Courtney Smith

People love music for much the same reason they’re drawn to delicious food according to new research. When you listen to tunes that move you your brain releases dopamine, a chemical involved in addiction. Even just anticipating the sounds of a composition can get the feel good chemical. The findings offer a biological explanation for why music has been such a major part of major emotional events in cultures around the world since the beginning of human history. “You’re following these tunes and anticipating what’s going to come next and whether it’s going to confirm or surprise you, and all of these little cognitive nuances are what’s giving you this amazing pleasure,” said Valorie Salimpoor, a neuroscientist at McGill University in Montreal. “The reward happens almost entirely because of dopamine.” Music to Your Ears? “This basically explains why music has been around for so long,” she added. “The intense pleasure we get from it is actually biologically reinforcing in the brain, and now here’s proof for it.” In a previous study, Salimpoor and colleagues linked music-induced pleasure with a surge in intense emotional arousal, including changes in heart rate, pulse, breathing rate and other measurements.
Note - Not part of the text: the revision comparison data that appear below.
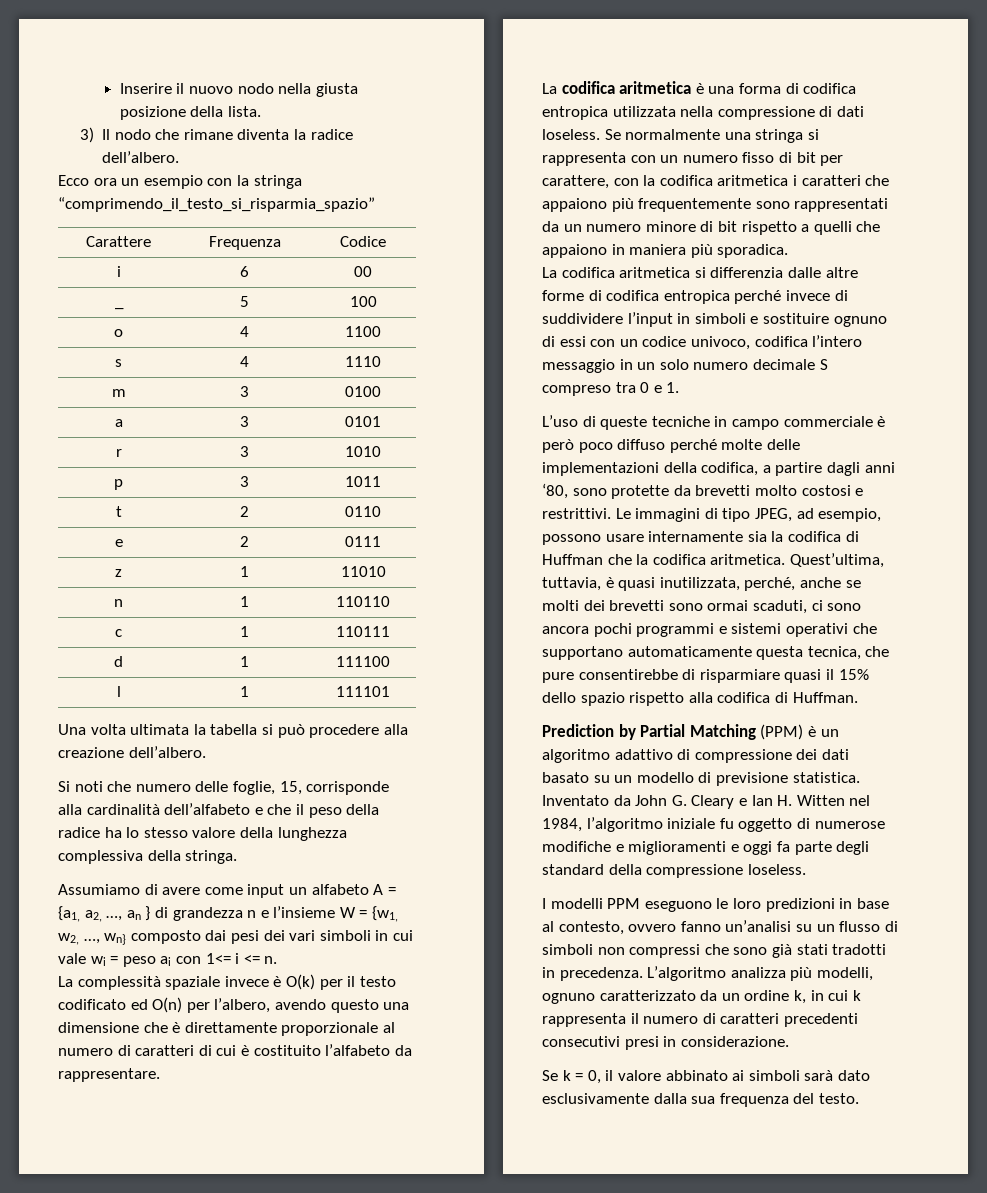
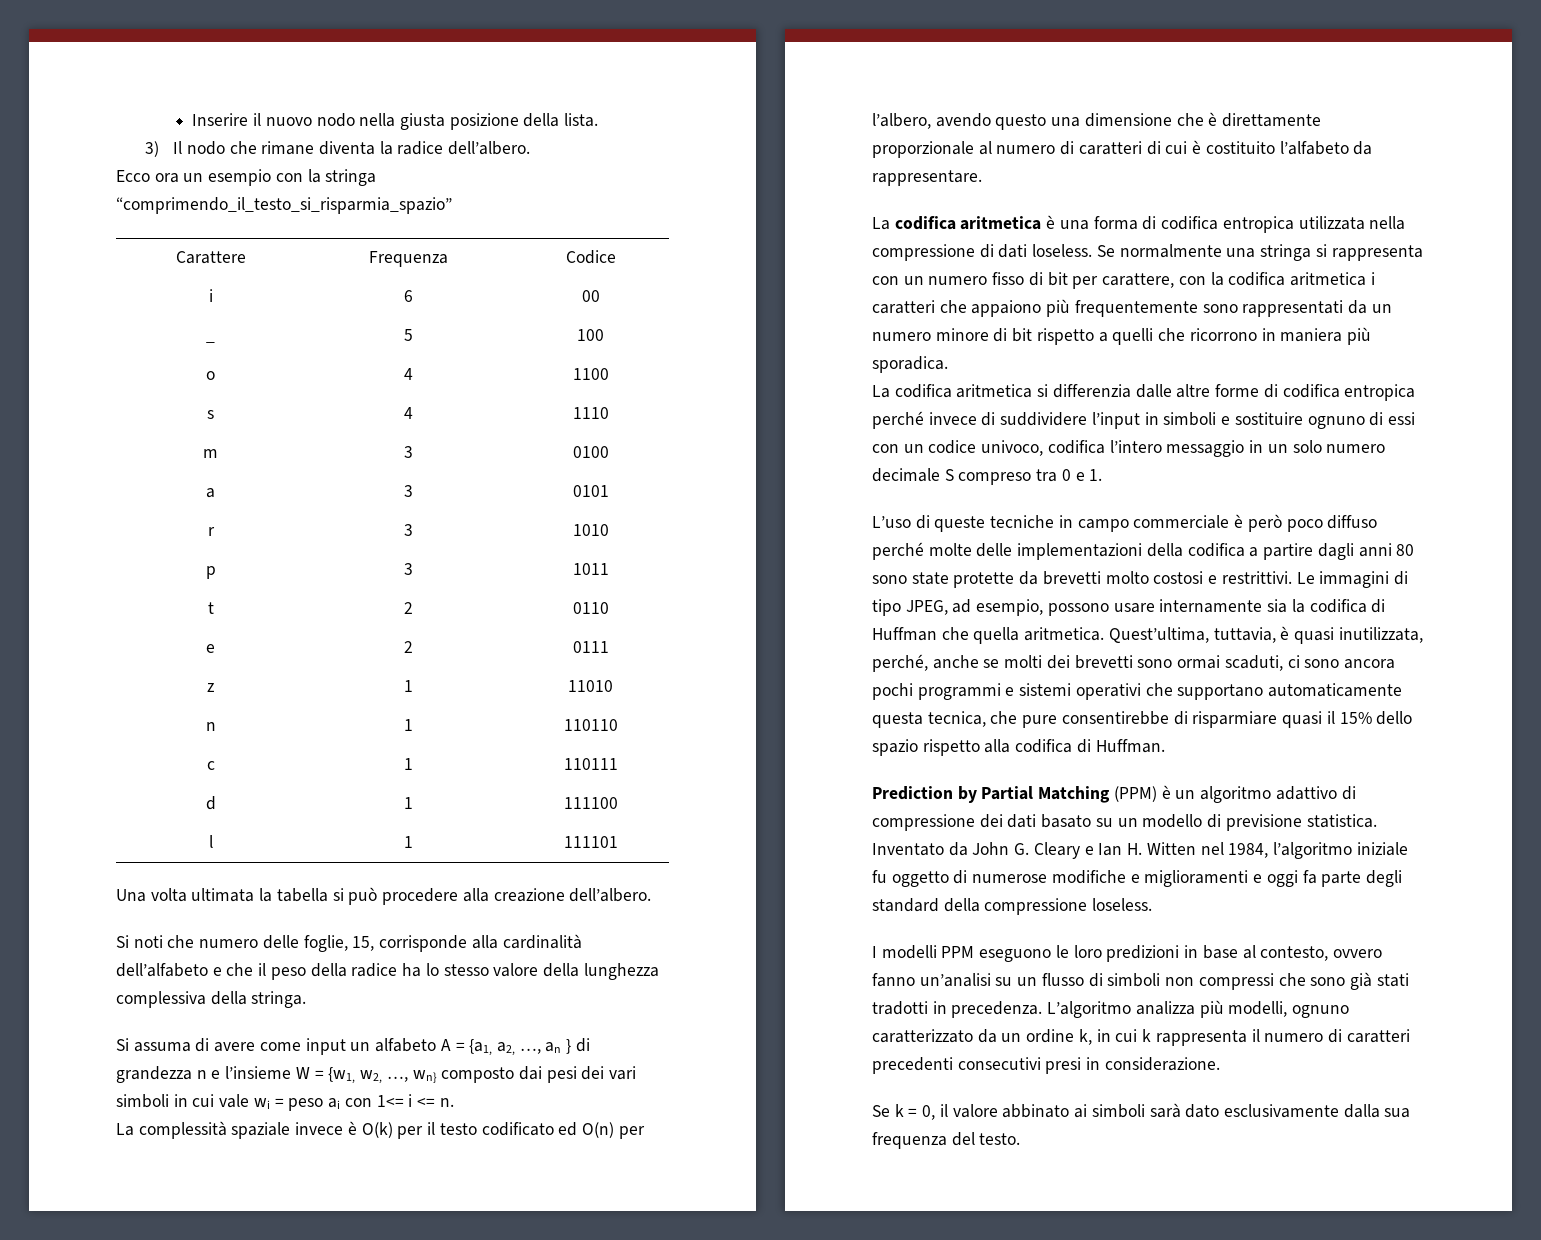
- Assumiamo di avere come input un alfabeto A = {a1, a2, …, an } di grandezza n e l’insieme W = {w1, w2, …, wn} composto dai pesi dei vari simboli in cui vale wi = peso ai con 1<= i <= n.
+ Si assuma di avere come input un alfabeto A = {a1, a2, …, an } di grandezza n e l’insieme W = {w1, w2, …, wn} composto dai pesi dei vari simboli in cui vale wi = peso ai con 1<= i <= n.
- Se normalmente una stringa si rappresenta con un numero fisso di bit per carattere, con la codifica aritmetica i caratteri che appaiono più frequentemente sono rappresentati da un numero minore di bit rispetto a quelli che appaiono in maniera più sporadica.
+ Se normalmente una stringa si rappresenta con un numero fisso di bit per carattere, con la codifica aritmetica i caratteri che appaiono più frequentemente sono rappresentati da un numero minore di bit rispetto a quelli che ricorrono in maniera più sporadica.
- L’uso di queste tecniche in campo commerciale è però poco diffuso perché molte delle implementazioni della codifica, a partire dagli anni ‘80, sono protette da brevetti molto costosi e restrittivi.
+ L’uso di queste tecniche in campo commerciale è però poco diffuso perché molte delle implementazioni della codifica a partire dagli anni 80 sono state protette da brevetti molto costosi e restrittivi.
- Le immagini di tipo JPEG, ad esempio, possono usare internamente sia la codifica di Huffman che la codifica aritmetica.
+ Le immagini di tipo JPEG, ad esempio, possono usare internamente sia la codifica di Huffman che quella aritmetica.

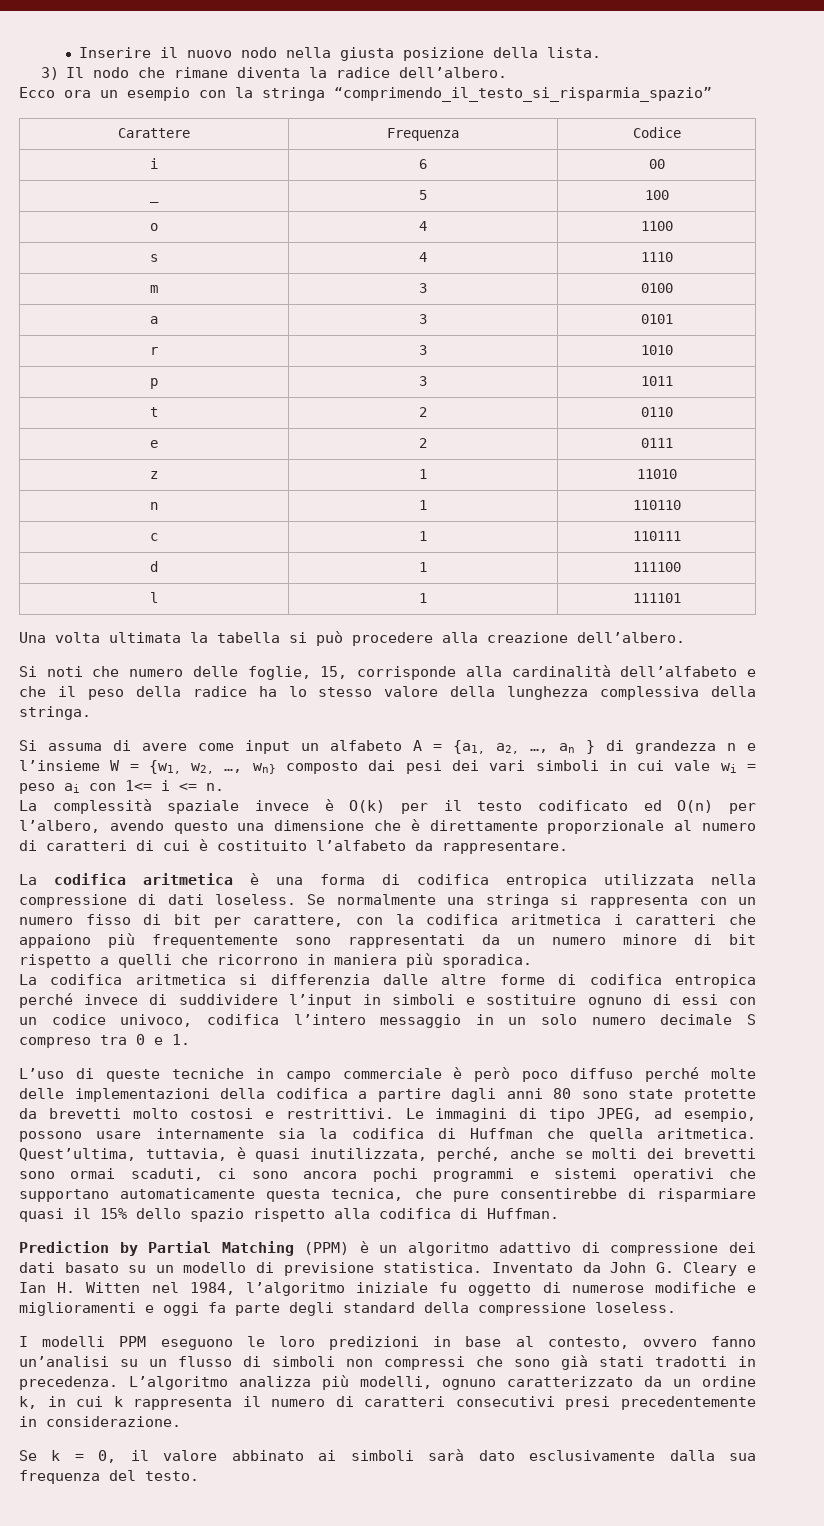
- L’algoritmo analizza più modelli, ognuno caratterizzato da un ordine k, in cui k rappresenta il numero di caratteri precedenti consecutivi presi in considerazione.
+ L’algoritmo analizza più modelli, ognuno caratterizzato da un ordine k, in cui k rappresenta il numero di caratteri consecutivi presi precedentemente in considerazione.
Along with these physical changes, people often report feelings of shivers or chills. When that happens during a listening experience, there is evidence that blood flows to regions in the brain involved in dopamine release. The researchers recruited eight music-lovers, who brought to the lab samples of music that gave them chills of pleasure. Most picks were classical, with some jazz, rock and popular music mixed in, including Led Zeppelin and Dave Matthews Band. The most popular selection was strings. These studies concluded that music is mildly addictive like nicotine in drugs. These studies show why everyone loves music and it has been around for approximately 300,000 of years.